Official website for the Seventh session of the Conference of the Parties:
From http://www.twnside.org.sg/title/cop7b.htm (Third World Network)
Printed in Third World Resurgence Jan/Feb 2004 issue
Some key issues at COP7
When the 7th Meeting of the Conference of the Parties (COP7) gathers in
Kuala Lumpur in February, it should identify the obstacles and constraints
to the implementation of the Convention on Biodiversity. The following
article considers some of the key challenges facing the countries which have
committed themselves to the implementation of this international treaty.
Chee Yoke Ling
ITS birth was driven by the devastation of tropical rainforests. It has
galvanised commitments from 188 countries, more than any other global
environmental treaty. Over the last 10 years, the Convention on Biological
Diversity (CBD) has generated many work programmes and decisions.
However, as with other global environmental agreements, implementation is
far from the papers written with ideas and commitments. Biodiversity loss
continues, and is even accelerating in many parts of the world.
When the 7th Meeting of the Conference of the Parties (COP7) to the CBD
gathers in Kuala Lumpur, from 9 to 20 February, there will be a stocktaking
of the last 10 years and more decisions to be made to address uncharted
areas. There is no doubt that the CBD commands support, and from the
beginning has provided a good start to protect biodiversity for sustainable
The CBD incorporates the Precautionary Principle that is fundamental if we
are to seek development without harming and destabilising the basic life web
for human existence. This is critical especially since our knowledge of
biodiversity and ecological systems is still severely lacking, a fact
clearly acknowledged by the drafters of the CBD. Thus the CBD Preamble
registered an urgent need to develop scientific, technical and institutional
capacities to provide the basic understanding upon which to plan and
implement appropriate measures. Meanwhile, it is vital to anticipate,
prevent and attack the causes of significant reduction or loss of biological
diversity at source. Thus where there is a threat of significant
reduction or loss of biological diversity, lack of full scientific certainty
should not be used as a reason for postponing measures to avoid or minimise
such a threat.
The CBD has also nurtured the development of the Cartagena Protocol on
Biosafety, the first international effort to begin regulating a new
technology so that biodiversity and human health will not be threatened.

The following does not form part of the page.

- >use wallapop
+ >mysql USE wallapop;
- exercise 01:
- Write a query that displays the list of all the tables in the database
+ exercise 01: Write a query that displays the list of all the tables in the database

At COP7, identifying the obstacles and constraints to implementation of the
CBD would be a very important exercise, in addition to renewed political
will and commitment of resources to turn words into action.
The CBD captures five main challenges for all countries:
· Increasing knowledge on genetic resources and ecosystems with the
aim of conserving biological diversity.
· Developing technologies and products that promote the use of
genetic resources, and knowledge relating to genetic resources, in an
environmentally sound and sustainable manner. In this respect, a central iss
ue is technology assessment as exemplified by the growing calls for
biosafety, the Precautionary Principle and the ecosystem approach.

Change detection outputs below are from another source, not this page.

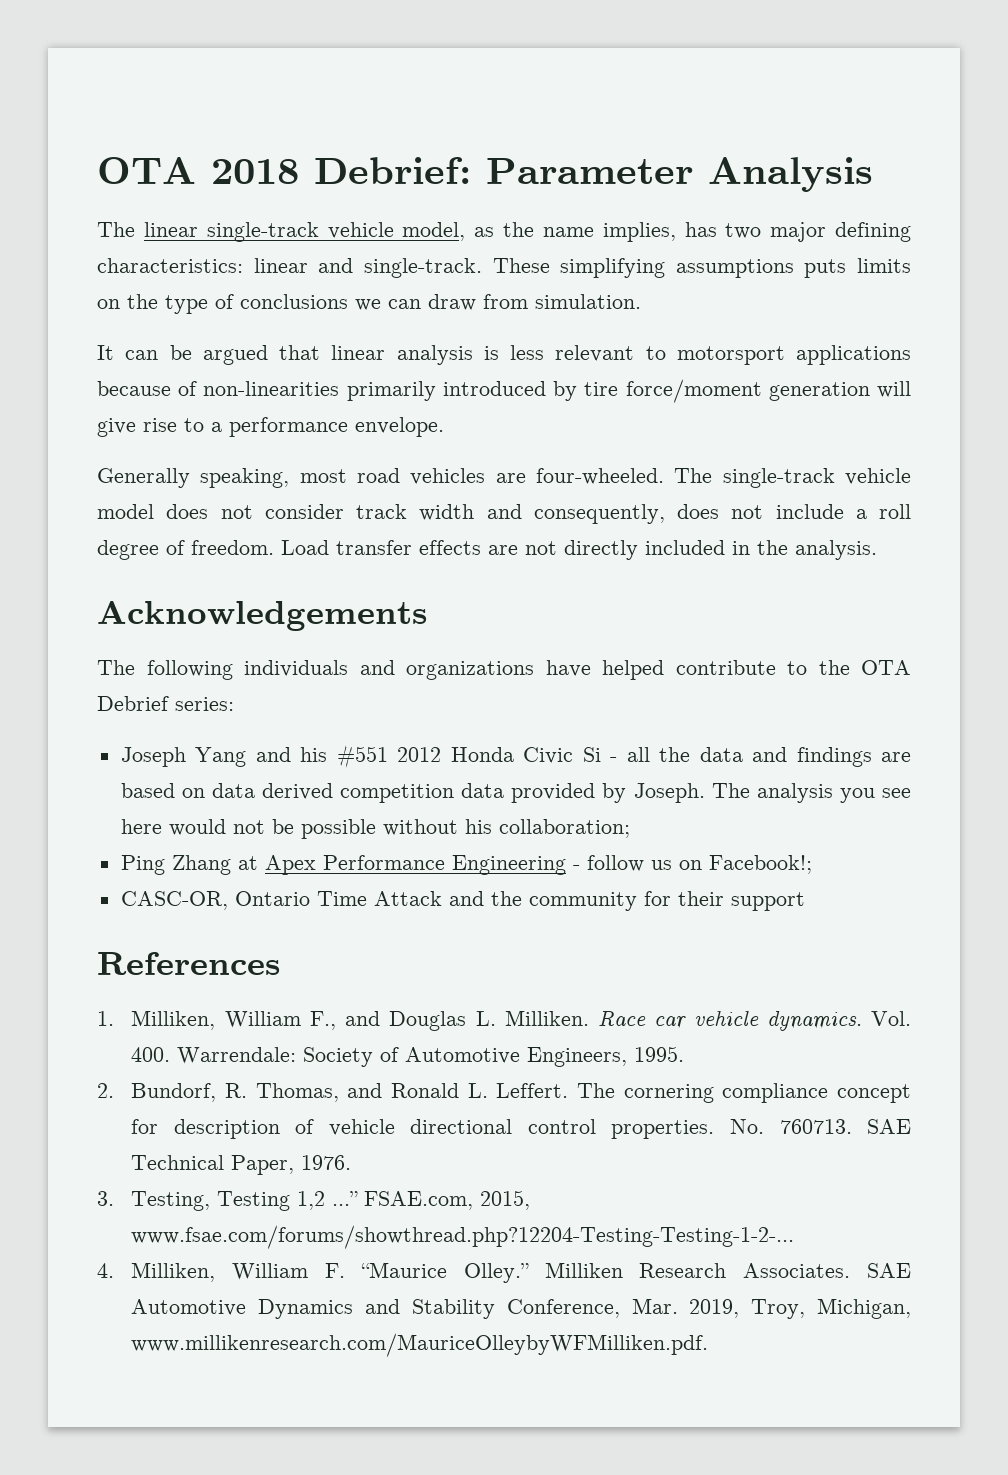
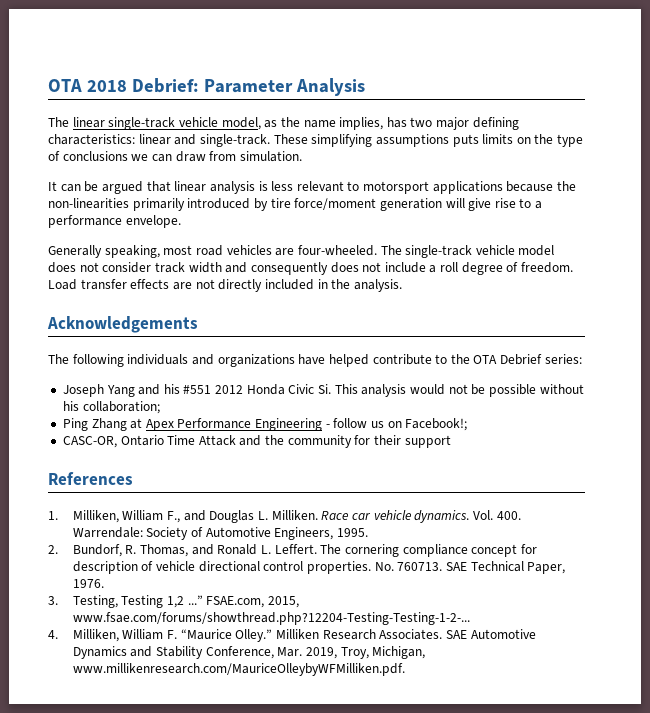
- It can be argued that linear analysis is less relevant to motorsport applications because of non-linearities primarily introduced by tire force/moment generation will give rise to a performance envelope.
+ It can be argued that linear analysis is less relevant to motorsport applications because the non-linearities primarily introduced by tire force/moment generation will give rise to a performance envelope.
- The single-track vehicle model does not consider track width and consequently, does not include a roll degree of freedom.
+ The single-track vehicle model does not consider track width and consequently does not include a roll degree of freedom.
- Joseph Yang and his #551 2012 Honda Civic Si - all the data and findings are based on data derived competition data provided by Joseph. The analysis you see here would not be possible without his collaboration;
+ Joseph Yang and his #551 2012 Honda Civic Si. This analysis would not be possible without his collaboration;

· Increasing knowledge on the social, economic, cultural and ethical
aspects of the use of genetic resources and knowledge associated with such
use. In particular, the protection of traditional and indigenous knowledge
of local communities and indigenous peoples in developing countries.

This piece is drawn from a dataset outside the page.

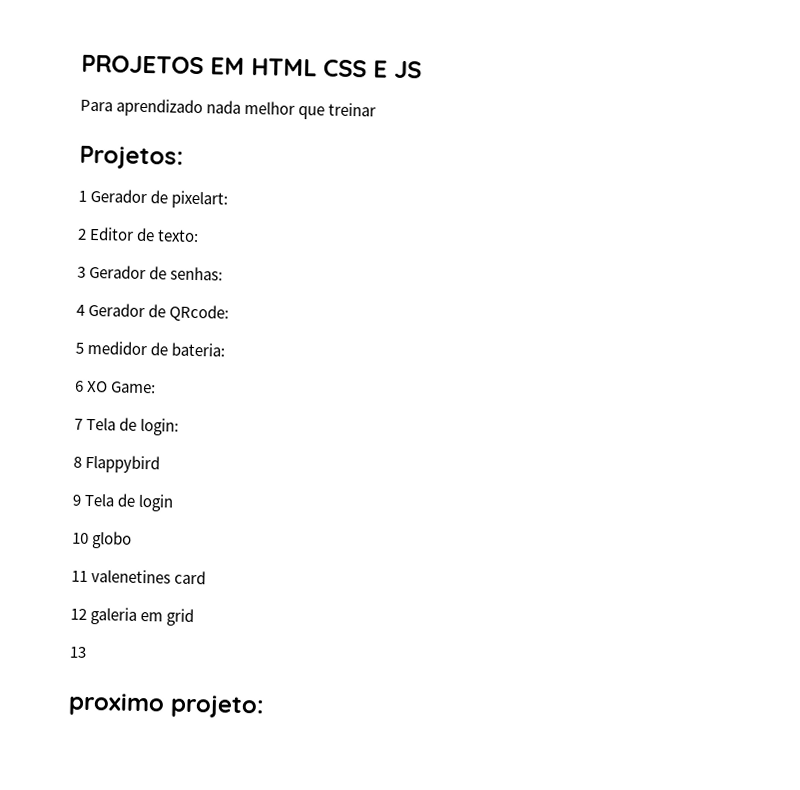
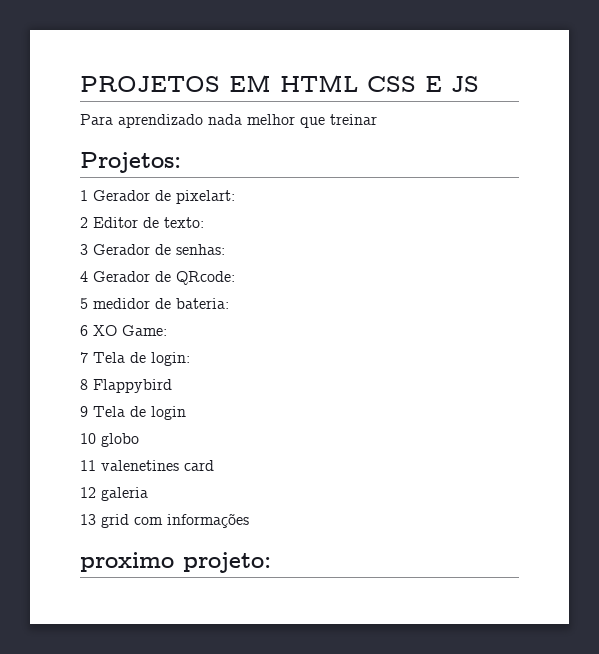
- 12 galeria em grid
+ 12 galeria
- 13
+ 13 grid com informações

· Examining the cross-cutting issue of the relationship between
intellectual property rights (IPRs) and sustainable development, including
the conservation and sustainable use of biological resources. The
implications of IPR regimes for the rights and interests of developing
countries require urgent attention and careful assessment, followed by
appropriate national and regional measures.
· Developing a mechanism for international cooperation that will
ensure fair, equitable and sustainable exchange and sharing of the benefits
arising from the sustainable use of biological resources.
The 2010 target
A sense of urgency was re-injected when the continuing biodiversity loss
prompted the 2002 World Summit on Sustainable Development to set a deadline
for results. The 2010 target was adopted, to strive for a more efficient
and coherent implementation of the three objectives of the Convention and
the achievement by 2010 of a significant reduction in the current rate of
loss of biological diversity. This is to implement the 7th Millennium
Development Goal to ensure environmental sustainability which has a target
to integrate the principles of sustainable development into country policies
and programmes and reverse the loss of environmental resources. Dealing with
biodiversity loss is one indicator towards this goal, hence the 2010 target.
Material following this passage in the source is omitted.